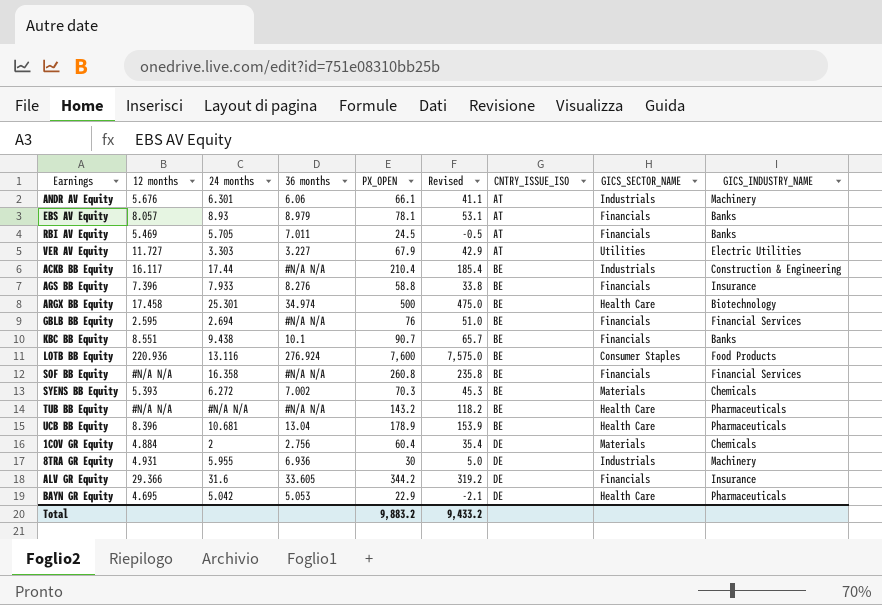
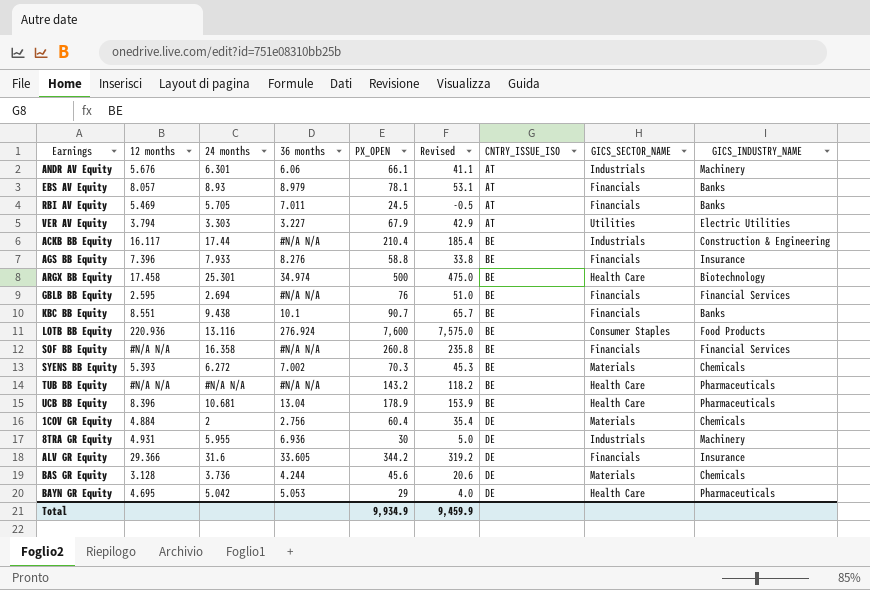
VER AV Equity | 12 months: 11.727 -> 3.794
row BAS GR Equity: none -> 3.128 | 3.736 | 4.244 | 45.6 | 20.6 | DE | Materials | Chemicals
BAYN GR Equity | PX_OPEN: 22.9 -> 29
BAYN GR Equity | Revised: -2.1 -> 4.0
Total | PX_OPEN: 9,883.2 -> 9,934.9
Total | Revised: 9,433.2 -> 9,459.9

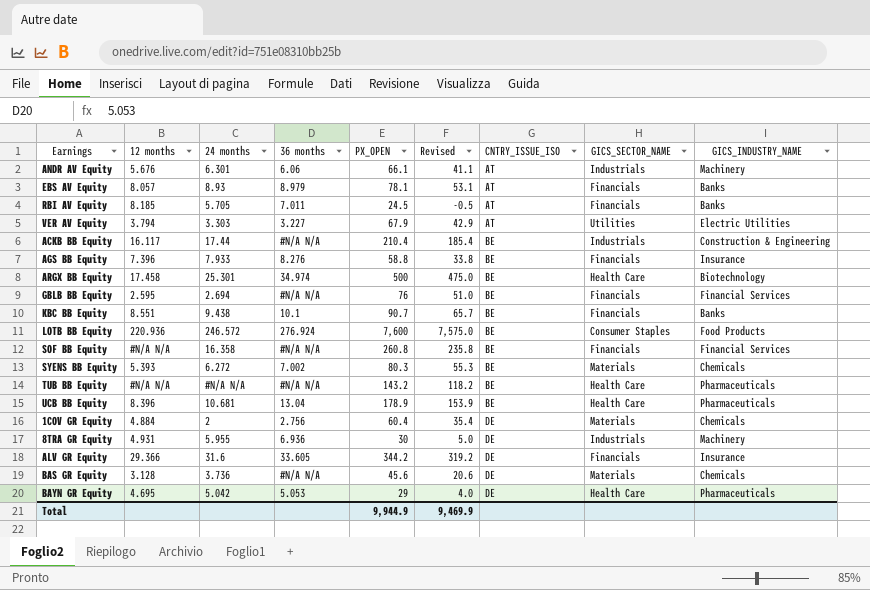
RBI AV Equity | 12 months: 5.469 -> 8.185
LOTB BB Equity | 24 months: 13.116 -> 246.572
SYENS BB Equity | PX_OPEN: 70.3 -> 80.3
SYENS BB Equity | Revised: 45.3 -> 55.3
BAS GR Equity | 36 months: 4.244 -> #N/A N/A
Total | PX_OPEN: 9,934.9 -> 9,944.9
Total | Revised: 9,459.9 -> 9,469.9

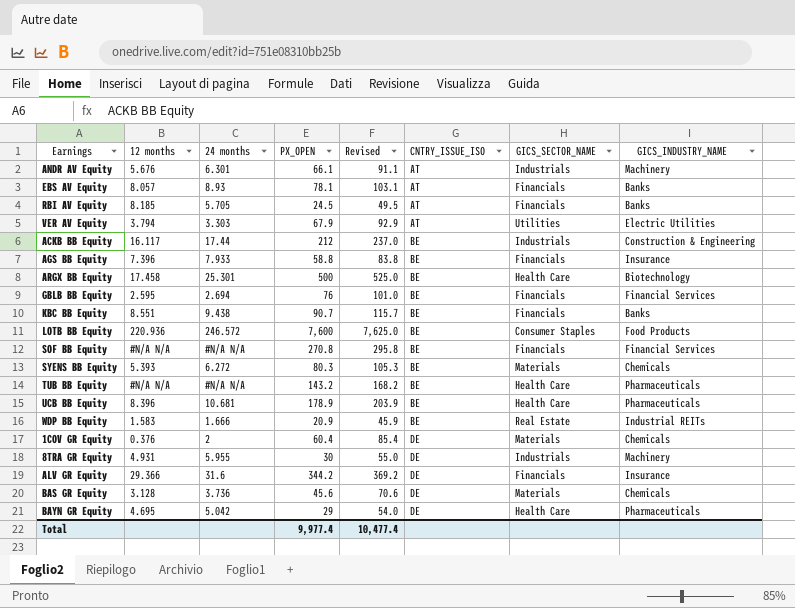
column 36 months | position: 4 -> none
column Revised | formula: [PX_OPEN] - 25 -> [PX_OPEN] + 25
ACKB BB Equity | PX_OPEN: 210.4 -> 212
SOF BB Equity | 24 months: 16.358 -> #N/A N/A
SOF BB Equity | PX_OPEN: 260.8 -> 270.8
row WDP BB Equity: none -> 1.583 | 1.666 | 20.9 | 45.9 | BE | Real Estate | Industrial REITs
1COV GR Equity | 12 months: 4.884 -> 0.376
Total | PX_OPEN: 9,944.9 -> 9,977.4
Total | Revised: 9,469.9 -> 10,477.4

★ ★ ★ ★ ★ ★ ★

- **What is required**: Only one stretch of the data is wanted: the lines from the one with "1COV GR Equity | 12 months: 4.884 -> 0.376" through the last, repeated exactly.

- **Written solution**:
1COV GR Equity | 12 months: 4.884 -> 0.376
Total | PX_OPEN: 9,944.9 -> 9,977.4
Total | Revised: 9,469.9 -> 10,477.4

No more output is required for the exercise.